#### Prompt:
Images do not belong in the copy; retype the rest of the entries below exactly.

[Raw data]

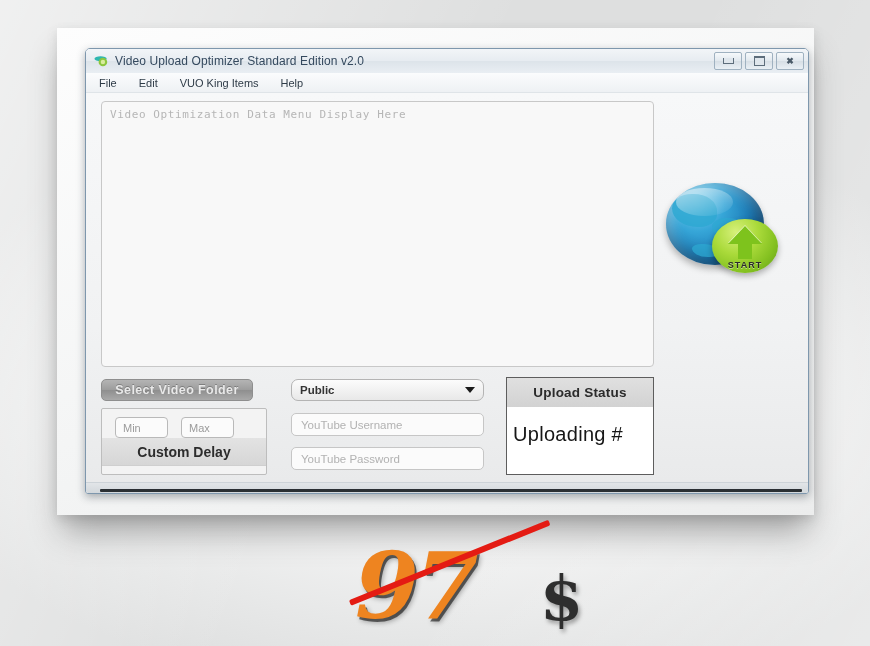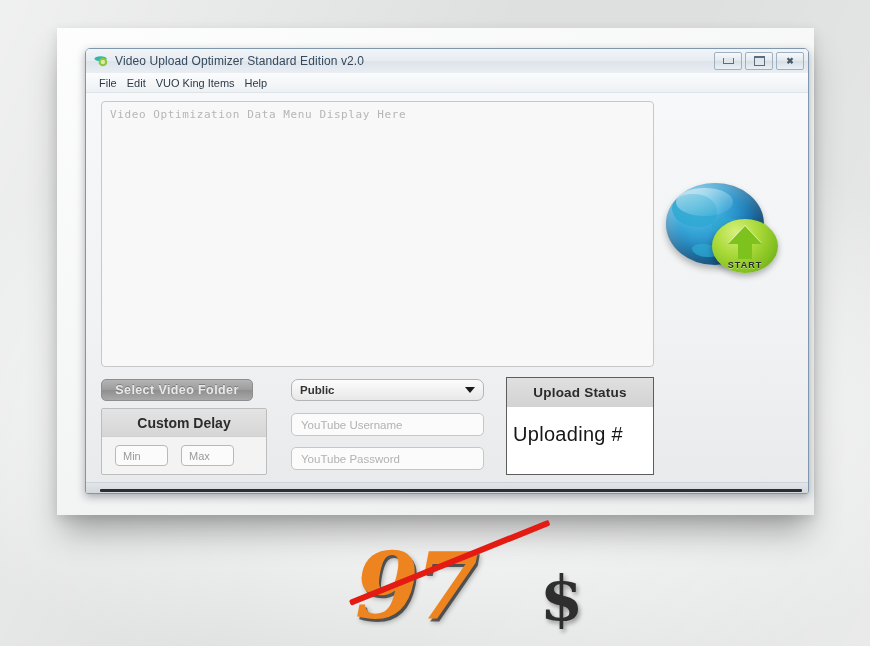--- a/index.html
+++ b/index.html
@@ -158,7 +158,7 @@
     display: flex;
     align-items: center;
     padding-left: 10px;
-    gap: 4px;
+    gap: 16px;
   }
   .menu-item {
     font-size: 11px;

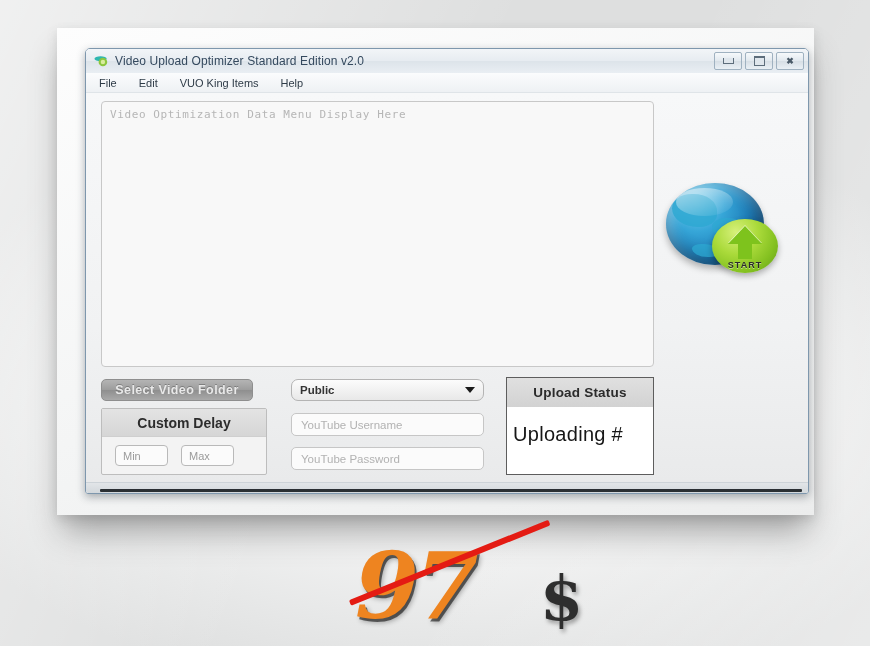--- a/index.html
+++ b/index.html
@@ -575,11 +575,11 @@
     <div class="ctrl" id="select-folder-button">Select Video Folder</div>
 
     <div class="ctrl" id="custom-delay-group">
-      <div id="custom-delay-title">Custom Delay</div>
       <div id="delay-fields">
         <span class="mini-input">Min</span>
         <span class="mini-input">Max</span>
       </div>
+      <div id="custom-delay-title">Custom Delay</div>
     </div>
 
     <div class="ctrl" id="privacy-select">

[/Raw data]

#### Output:
--- a/index.html
+++ b/index.html
@@ -158,7 +158,7 @@
     display: flex;
     align-items: center;
     padding-left: 10px;
-    gap: 4px;
+    gap: 16px;
   }
   .menu-item {
     font-size: 11px;

--- a/index.html
+++ b/index.html
@@ -575,11 +575,11 @@
     <div class="ctrl" id="select-folder-button">Select Video Folder</div>
 
     <div class="ctrl" id="custom-delay-group">
-      <div id="custom-delay-title">Custom Delay</div>
       <div id="delay-fields">
         <span class="mini-input">Min</span>
         <span class="mini-input">Max</span>
       </div>
+      <div id="custom-delay-title">Custom Delay</div>
     </div>
 
     <div class="ctrl" id="privacy-select">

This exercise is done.